I believe that we are on the crux of yet another pivot in the evolution of our species. Following Jaynes’ logic, since the middle of the 1st century BCE, we have gained this consciousness which has improved our ability to address novel stimuli and respond to uncertainty. However, we have still struggled with this notion of identity. During bicameral times, names were essentially “Servant of Baal” or “Son of Marduk”: our identities were inseparable from the deities that Jaynes’ calls hallucinations. However, as the voices died away and gave rise to subjective consciousness, a signal to a change in psychological functioning, there remained a void of purpose.

Why did we have this extremely powerful mental life? What should we be doing? Who are we? What are we?

At last I can interpose a modern familiarity with “meaning”Advances in physics over the last 150 years have led to robust understandings of how the Universe operates. Both theoretical and experimental data shows that the macrocosm is an active cauldron of balance. While relativity is sufficient for large bodies, quantum mechanics is needed for subatomic levels.

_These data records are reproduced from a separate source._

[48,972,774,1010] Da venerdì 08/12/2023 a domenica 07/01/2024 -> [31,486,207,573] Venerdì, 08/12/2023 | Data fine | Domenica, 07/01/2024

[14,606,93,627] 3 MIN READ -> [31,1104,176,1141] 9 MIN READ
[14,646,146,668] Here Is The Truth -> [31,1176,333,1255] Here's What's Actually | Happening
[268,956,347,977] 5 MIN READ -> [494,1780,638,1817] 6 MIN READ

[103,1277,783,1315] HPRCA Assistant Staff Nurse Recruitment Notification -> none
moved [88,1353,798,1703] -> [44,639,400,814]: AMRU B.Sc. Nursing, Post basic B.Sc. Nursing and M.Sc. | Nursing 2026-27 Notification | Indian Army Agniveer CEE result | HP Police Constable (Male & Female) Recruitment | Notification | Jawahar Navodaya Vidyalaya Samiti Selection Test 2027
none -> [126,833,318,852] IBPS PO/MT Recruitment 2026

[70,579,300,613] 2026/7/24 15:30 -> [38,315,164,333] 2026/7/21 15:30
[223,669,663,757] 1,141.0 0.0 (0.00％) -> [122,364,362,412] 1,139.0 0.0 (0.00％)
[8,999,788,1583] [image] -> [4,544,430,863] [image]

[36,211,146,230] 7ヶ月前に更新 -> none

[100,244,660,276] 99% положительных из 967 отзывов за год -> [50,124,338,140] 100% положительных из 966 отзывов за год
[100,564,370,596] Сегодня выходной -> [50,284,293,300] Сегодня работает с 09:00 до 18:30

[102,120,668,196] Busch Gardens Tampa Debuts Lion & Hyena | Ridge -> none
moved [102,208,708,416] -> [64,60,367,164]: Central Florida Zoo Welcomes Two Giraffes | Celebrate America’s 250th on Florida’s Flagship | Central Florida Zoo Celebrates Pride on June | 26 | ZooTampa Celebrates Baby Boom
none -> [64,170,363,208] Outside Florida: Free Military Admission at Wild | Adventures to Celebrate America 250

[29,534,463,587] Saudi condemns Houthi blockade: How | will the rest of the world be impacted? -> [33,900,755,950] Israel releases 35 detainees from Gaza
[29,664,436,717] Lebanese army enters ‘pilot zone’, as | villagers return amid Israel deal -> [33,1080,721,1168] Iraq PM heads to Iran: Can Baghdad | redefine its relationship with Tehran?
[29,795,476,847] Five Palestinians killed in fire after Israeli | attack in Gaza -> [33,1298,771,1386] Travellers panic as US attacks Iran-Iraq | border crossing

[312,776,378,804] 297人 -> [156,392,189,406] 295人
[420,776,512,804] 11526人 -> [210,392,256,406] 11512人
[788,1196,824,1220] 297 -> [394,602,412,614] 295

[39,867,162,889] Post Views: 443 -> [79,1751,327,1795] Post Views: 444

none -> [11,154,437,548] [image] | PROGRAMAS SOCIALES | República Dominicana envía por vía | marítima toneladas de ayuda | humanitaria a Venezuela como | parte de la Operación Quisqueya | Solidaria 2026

But, and this is the thorn in many a theoretician’s side, there always seems to be a limit in what we can describe as being. Irrespective of cultural background, there are just places where words break down and meaning frays into individual proclivities. Even the most materialist of propositions cannot handle the mysteries of our Universe. Just google black holes and look at the the sophisticated discussions between brilliant minds.

Taking a penultimate stance, I want to remark on epistemology and not ontology. I cannot say for sure what is or even what could be considered is. However, with relative conviction, I can say that meaning or the descriptions of the universe around us, bound by the minima and maxima of human genetic ability, is simply in the business of describing information that is already there.

Nothing in the Universe is created or destroyed.

Matter can transformed into energy and energy can be transformed into matter, but the information remains conserved. This, to me, is the most important aspect of existence. While things may undergo changes, the net result of the equation is a constant. Thus humans are in a special place where they can record, reflect, and act upon the various configurations of a complex framework. Our “meanings” are not “meanings” in the modern sense. Whenever I hear my colleagues or friends discuss meaning, it is always pregnant with concretion or rigidity. Meanings, like matter or energy, are flux configurations, components of algorithms, that our brains possess an ability to pattern, codify, and act upon in a manner consistent with other aspects of the algorithm.

I do not believe that life has a meaning in the sense that “we are here to do something” in a preordinate sort of manner. To me, this is moot because as social beings we will act upon the nervous systems of others in positive and negative ways. Purpose, more often than not, is simply doing something that triggers positive emotionality and leads to prolonged productivity. I cannot and will not bring myself to stultify my conception of life to anything that solely exists within man and his physiology.

I can explain away all of the darkness and mysteries of human language by soberly pointing to the structure which supports it, the nervous system. This is the position of Jaynes and other great psycholinguists like Noam Chomsky.

I have a very difficult time having conversations with folks about the universe and man’s experience in it because they have mistaken their language — modern treatments of meaning — and its actions back upon the nervous system, as indicative of truth about existence. Language is a complex phenomena, worthy of study, worthy of analysis, but we should be slow to equate how we feel or even how others feel to grand theories about all there is.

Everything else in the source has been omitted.